Les temps changent… Dans les années 60, l’arrivée de la Ford Mustang a marqué les esprits. Pensez donc : un coupé moderne, bien motorisé, à prix abordable. Tout ce qu’il fallait pour satisfaire la génération née du baby-boom d’après-guerre, d’autant qu’elle a été combinée à un implacable machine marketing qui a permis à Ford d’en vendre des millions. La recette a fonctionné quelques années avant que la Mustang ne sombre dans la décadence. Plus lourde, moins puissante, moins belle, elle n’est revenue à ses fondamentaux qu’en 2005. Enfin. Mais aujourd’hui, c’est tout autre chose que Ford nous propose avec la Mustang Mach-E.

Car ce modèle se veut tout aussi révolutionnaire que la Mustang en étant la première voiture électrique de Ford, conçue comme tel, et qui ne connaîtra pas de dérivé thermique. Alors, oui, c’est un SUV, la silhouette la moins révolutionnaire du moment. Au point que sortir une berline aujourd’hui relève du miracle. Mais Ford revendique des performances de haut niveau et un état d’esprit qui appelle à un retour aux sources

La Mustang Mach-E reprend bon nombre de gimmicks de style du coupé : les feux arrière à barrettes, des ailes musclées, un long capot nervuré et une calandre qui pourrait être agressive, si elle n’était pas occultée par un élément plein, frappé du mustang. Visuellement, c’est plutôt réussi, et la Mach-E s’inscrit clairement dans la tendance des « SUV coupés ». L’ensemble est avenant, dynamique et devrait se remarquer sans peine dans la circulation. On pourra néanmoins lui reprocher les inévitables flancs très hauts et une certaine lourdeur de la porte de hayon, ce qui est le lot de tous les SUV. Les dimensions de la Mustang Mach-E sont assez mesurées pour un véhicule américain : 4,71 m de long, 1,88 m de large et 1,60 m de haut. Le poids atteint les deux tonnes, pas de miracle à attendre de ce côté, et on peut se poser des questions quant au caractère dynamique de l’ensemble.

Dans l’habitacle, c’est le grand coup de balai et vous pourrez sans peine reconnaître l’inspiratrice. Disons-le clairement : ça ressemble bougrement à du Tesla. L’instrumentation se limite en tout et pour tout à un petit écran LCD horizontal derrière le volant, et l’écran multimédia central prend la forme d’une très grande dalle au format portrait. Toute ressemblance n’est pas forcément fortuite, évidemment, mais cela a l’avantage de dégager un énorme espace à vivre.

En parlant d’espace justement, le capot avant ne cache évidemment pas un bon gros V8 de 289 ci de cylindrée, mais un coffre de 100 litres, lavable au jet, avec bouchon de vidange. Le hayon arrière abrite un espace de 402 litres, plutôt faible pour une familiale. 500 litres de coffre au total, c’est notoirement insuffisant. Petit gadget : les portes peuvent notamment se déverrouillent grâce à votre téléphone.

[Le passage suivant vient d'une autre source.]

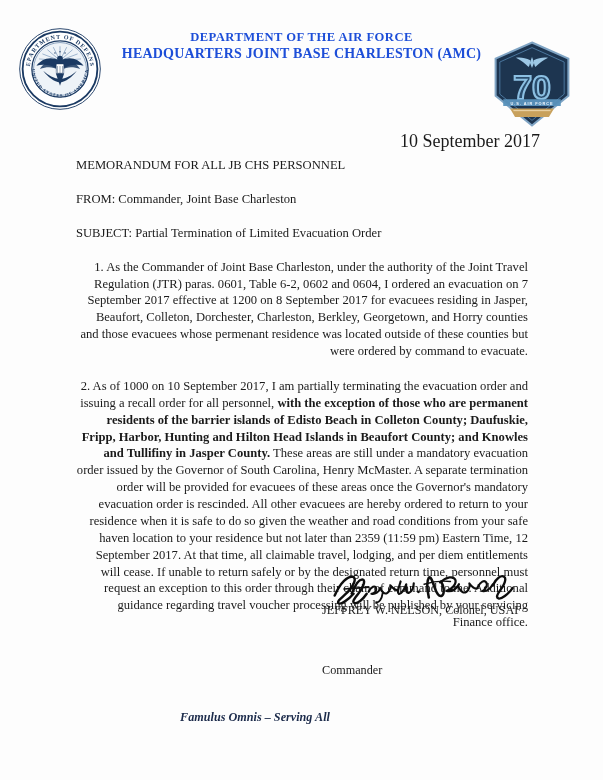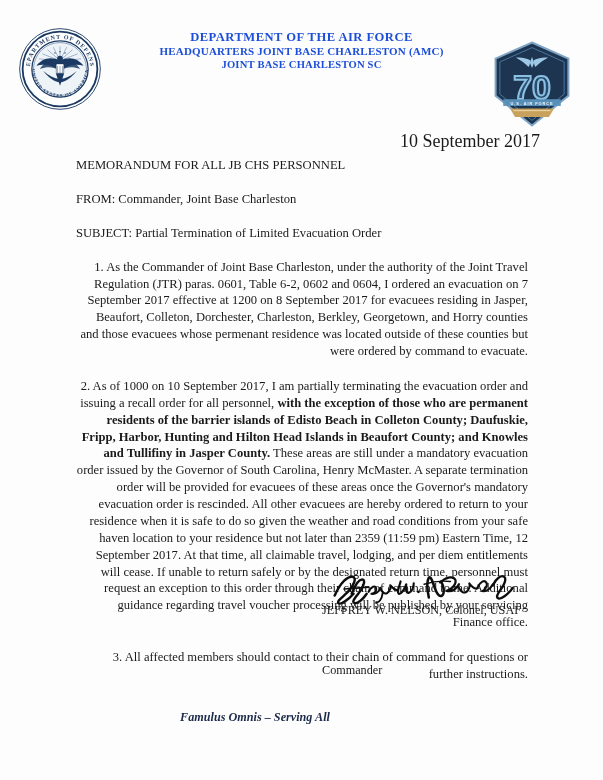--- a/index.html
+++ b/index.html
@@ -51,21 +51,21 @@
     line-height: 1.22;
   }
   #org-title .l1 {
     display: block;
     font-size: 12.6px;
     font-weight: bold;
     letter-spacing: 0.45px;
   }
   #org-title .l2 {
     display: block;
-    font-size: 11px;
+    font-size: 14px;
     font-weight: bold;
     letter-spacing: 0.2px;
     font-family: Liberation Serif, serif;
   }
   #org-title .l3 {
     display: block;
     font-size: 10.6px;
     font-weight: bold;
     letter-spacing: 0.2px;
   }
@@ -188,21 +188,20 @@
           <circle cx="44" cy="31" r="0.8"></circle>
           <circle cx="50" cy="29.5" r="0.8"></circle>
           <circle cx="56" cy="31" r="0.8"></circle>
         </g>
       </svg>
     </div>
 
     <div id="org-title">
       <span class="l1">DEPARTMENT OF THE AIR FORCE</span>
       <span class="l2">HEADQUARTERS JOINT BASE CHARLESTON (AMC)</span>
-      <span class="l3">JOINT BASE CHARLESTON SC</span>
     </div>
 
     <div id="af70-emblem">
       <svg viewBox="0 0 100 104" width="86" height="88" aria-hidden="true">
 
         <path d="M 50,3 L 93,22 L 93,66 L 50,101 L 7,66 L 7,22 Z" fill="#1d3550" stroke="#7fa4c4" stroke-width="2.4"></path>
         <path d="M 50,9 L 88,26 L 88,64 L 50,95 L 12,64 L 12,26 Z" fill="#1d3550" stroke="#4e7ba3" stroke-width="1.1"></path>
 
         <g fill="#9dc8e6">
           <path d="M 50,20 L 52.5,27 L 50,33 L 47.5,27 Z"></path>
@@ -228,21 +227,20 @@
     <p class="addr-line">MEMORANDUM FOR  ALL JB CHS PERSONNEL</p>
 
     <p class="addr-line">FROM:  Commander, Joint Base Charleston</p>
 
     <p class="addr-line">SUBJECT:  Partial Termination of Limited Evacuation Order</p>
 
     <p class="para" id="para-1">1.  As the Commander of Joint Base Charleston, under the authority of the Joint Travel Regulation (JTR) paras. 0601, Table 6-2, 0602 and 0604, I ordered an evacuation on 7 September 2017 effective at 1200 on 8 September 2017 for evacuees residing in Jasper, Beaufort, Colleton, Dorchester, Charleston, Berkley, Georgetown, and Horry counties and those evacuees whose permenant residence was located outside of these counties but were ordered by command to evacuate.</p>
 
     <p class="para" id="para-2"><span>2.  As of 1000 on 10 September 2017, I am partially terminating the evacuation order and issuing a recall order for all personnel, </span><span class="bold-run">with the exception of those who are permanent residents of the barrier islands of Edisto Beach in Colleton County; Daufuskie, Fripp, Harbor, Hunting and Hilton Head Islands in Beaufort County; and Knowles and Tullifiny in Jasper County.</span><span>  These areas are still under a mandatory evacuation order issued by the Governor of South Carolina, Henry McMaster.  A separate termination order will be provided for evacuees of these areas once the Governor's mandatory evacuation order is rescinded.  All other evacuees are hereby ordered to return to your residence when it is safe to do so given the weather and road conditions from your safe haven location to your residence but not later than 2359 (11:59 pm) Eastern Time, 12 September 2017.  At that time, all claimable travel, lodging, and per diem entitlements will cease.  If unable to return safely or by the designated return time, personnel must request an exception to this order through their chain of command to me.  Additional guidance regarding travel voucher processing will be published by your servicing Finance office.</span></p>
 
-    <p class="para" id="para-3">3.  All affected members should contact to their chain of command for questions or further instructions.</p>
   </div>
 
   <div id="signature-block">
     <span id="signature-mark">
       <svg viewBox="0 0 210 34" width="200" height="32" aria-hidden="true">
         <g fill="none" stroke="#0d0d0d" stroke-linecap="round" stroke-linejoin="round">
           <path d="M 8,24 C 14,10 22,3 27,4 C 32,5 28,14 22,20 C 16,26 10,30 12,32 C 14,34 22,29 28,22" stroke-width="2.6"></path>
           <path d="M 26,22 C 30,12 34,6 38,7 C 41,8 38,16 33,22 C 29,27 26,31 29,32 C 32,33 38,28 42,22" stroke-width="2.6"></path>
           <path d="M 18,17 L 44,15" stroke-width="1.8"></path>
           <path d="M 44,20 C 47,14 51,13 52,16 C 53,19 50,22 47,22 C 51,23 55,20 57,16" stroke-width="2.2"></path>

Plus enthousiasmantes sont les motorisations, et ça devient un peu complexe :

  • 258 ch / batterie de 74 kWh / propulsion / autonomie de 450 km WLTP
  • 285 ch / batterie de 99 kWh / propulsion / autonomie de 600 km WLTP
  • 258 ch / batterie de 74 kWh / transmission intégrale / autonomie de 420 km WLTP
  • 377 ch / batterie de 99 kWh / transmission intégrale / autonomie de 540 km WLTP
  • 465 ch pour la version GT dont les caractéristiques ne sont pas toutes connues

Toute les versions sont bridées à 180 km/h, le 0 à 100 km/h étant annoncé “au pire” en 8 secondes, la GT effectuant l’exercice en 5,2 secondes. On reste très loin des capacités d’une Tesla Model X, mais le prix n’est pas comparable non plus : à partir de 48 990 € en version de base, il atteint 69 500 € en First Edition 4RM. Quant à la version GT, attendez plutôt 80 000 € environ. La Mustang Mach-E sera disponible en Europe d’ici l’automne 2020.

Le Ford Mustang Mach-E regroupe tout ce qui est tendance actuellement : SUV, Coupé, Electrique, allure dynamique, techno embarquée importante. Selon toute vraisemblance, il devrait être un succès commercial avec un tarif plutôt bien étudié. Reste son patronyme, qui pourra faire râler. Une Mustang 4 portes électrique, ce sera définitivement “non” pour les bagnolards purs et durs, et cet avis se respecte. Pour d’autres, ce sera au contraire un argument de vente en béton et la démarche de Ford est ici similaire à ce que Porsche a réalisé avec les Cayenne ou Macan, ou Lamborghini avec l’Urus, avec le succès que l’on sait. Ce sera au client de décider si Ford a vu juste.